Con Felipe Calderón, la famosa Estela de Luz y la Refinería Bicentenario en Tula, para la que se adquirieron terrenos, se realizaron obras preliminares, pero nunca se construyó.
Con Enrique Peña Nieto, el Tren México-Querétaro que fue cancelado después de su adjudicación, lo que implicó indemnizaciones y costos asociados, además del inicio de la construcción del Nuevo Aeropuerto Internacional de México (NAIM) que se cancelaría en el sexenio siguiente con el 30% del proyecto avanzado, por voluntad de Andrés Manuel López Obrador, lo que implico la pérdida de la infraestructura ya existente, más la indemnización a los inversionistas.

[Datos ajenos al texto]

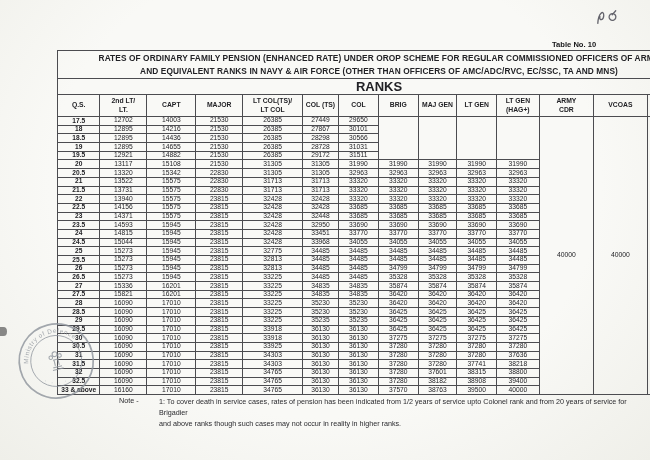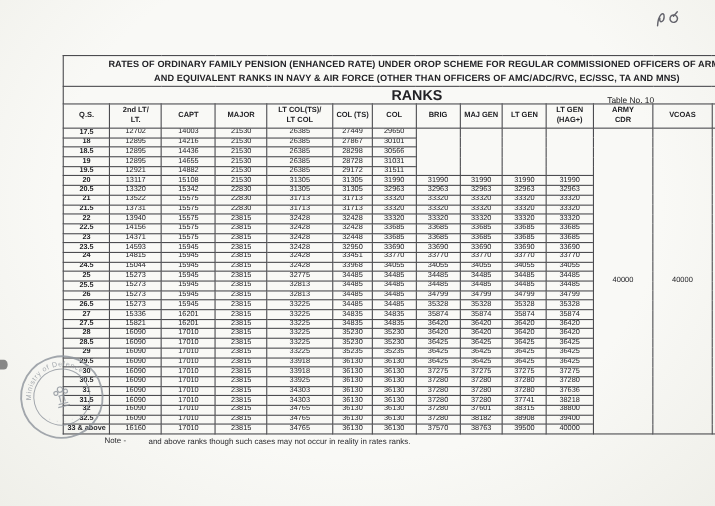--- a/index.html
+++ b/index.html
@@ -2,21 +2,21 @@
 <html><head>
 <meta charset="utf-8">
 <style>
   html,body{margin:0;padding:0;}
   body{
     width:650px;height:460px;position:relative;overflow:hidden;
     background:radial-gradient(ellipse at 50% 40%, #f9f9f6 60%, #efefe9 100%);
     font-family:"Liberation Sans", sans-serif;color:#1e1e22;
   }
   .table-label{
-    position:absolute;top:40px;left:552px;font-size:7.6px;font-weight:normal;color:#161618;margin-top:47px;
+    position:absolute;top:40px;left:552px;font-size:7.6px;font-weight:bold;color:#161618;
   }
   table.pension{
     position:absolute;left:57px;top:50px;width:644px;
     border-collapse:collapse;table-layout:fixed;
     border:1.6px solid #26262a;background:transparent;
   }
   table.pension th, table.pension td{
     border:1px solid #4c4c50;text-align:center;vertical-align:middle;
     padding:0;color:#222226;overflow:hidden;
   }
@@ -30,21 +30,21 @@
     white-space:pre-line;color:#1a1a1e;
   }
   td{height:7.7px;font-size:6.7px;line-height:1;}
   td.qs{font-weight:bold;font-size:6.6px;}
   td.blank{background:transparent;}
   td.tail{vertical-align:bottom;padding-bottom:5px;font-size:6.8px;}
   .note{
     position:absolute;left:95px;top:396px;width:540px;
     font-size:7.2px;color:#2a2a2e;display:flex;
   }
-  .note .note-label{width:40px;flex:none;}
+  .note .note-label{width:40px;flex:none;margin-left:24px;}
   .note .note-body{line-height:1.55;}
   .stamp{
     position:absolute;left:14px;top:314px;width:84px;height:92px;
     transform:rotate(-14deg);opacity:.8;
   }
   .hand-mark{position:absolute;left:590px;top:5px;width:34px;height:24px;opacity:.85;}
   .edge-smudge{
     position:absolute;left:0;top:327px;width:7px;height:9px;
     background:#2e2e30;opacity:.55;border-radius:0 50% 50% 0;
   }
@@ -503,21 +503,22 @@
         <td>38763</td>
         <td>39500</td>
         <td>40000</td>
       </tr>
     </tbody>
 </table>
 
 <div class="note">
   <div class="note-label">Note -</div>
   <div class="note-body">
-    <div>and above ranks though such cases may not occur in reality in rates ranks.</div>
+    <div>1:  To cover death in service cases, rates of pension has been indicated from 1/2 years of service upto Colonel rank and from 20 years of service for Brigadier</div>
+    <div>and above ranks though such cases may not occur in reality in higher ranks.</div>
   </div>
 </div>
 
 <svg class="stamp" viewBox="0 0 84 92">
   <g fill="none" stroke="#8e949c">
     <circle cx="42" cy="47" r="37" stroke-width="1.7"></circle>
     <circle cx="42" cy="47" r="25.5" stroke-width="0.9"></circle>
     <path id="stamp-arc-top" d="M 14,47 A 28,28 0 0 1 70,47" stroke="none"></path>
     <path id="stamp-arc-bot" d="M 21,60 A 26,26 0 0 0 63,60" stroke="none"></path>
     <g stroke-width="1.1">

Finalmente, en el sexenio de Andrés Manuel López Obrador tenemos proyectos que aún no son rentables, aunque se tiene la esperanza de que lo sean, como la Refinería de Dos Bocas (Olmeca), el Aeropuerto Felipe Ángeles, el Tren Maya y sus complejos hoteleros, el corredor Transístmico, y el Gas Bienestar que opera con una cobertura mucho menor a la propuesta, a lo que hay que agregar proyectos totalmente fallidos como la Megafarmacia, el INSABI, y la compra de dos estadios de beisbol, que actualmente tienen una utilización inferior a la prevista.
Se podría decir que el monto absoluto de recursos públicos comprometidos en proyectos fallidos, rescates financieros y obras de baja rentabilidad, ha tendido a aumentar a lo largo de la historia, conforme ha crecido el tamaño de la economía mexicana, el presupuesto federal, junto con el hecho de que el Estado mexicano administra una infraestructura cada vez mayor.
El manejo de recursos públicos, que son recursos de la sociedad, es una responsabilidad que requiere disciplina financiera, planeación, transparencia y metas claras de corto, mediano y largo plazo.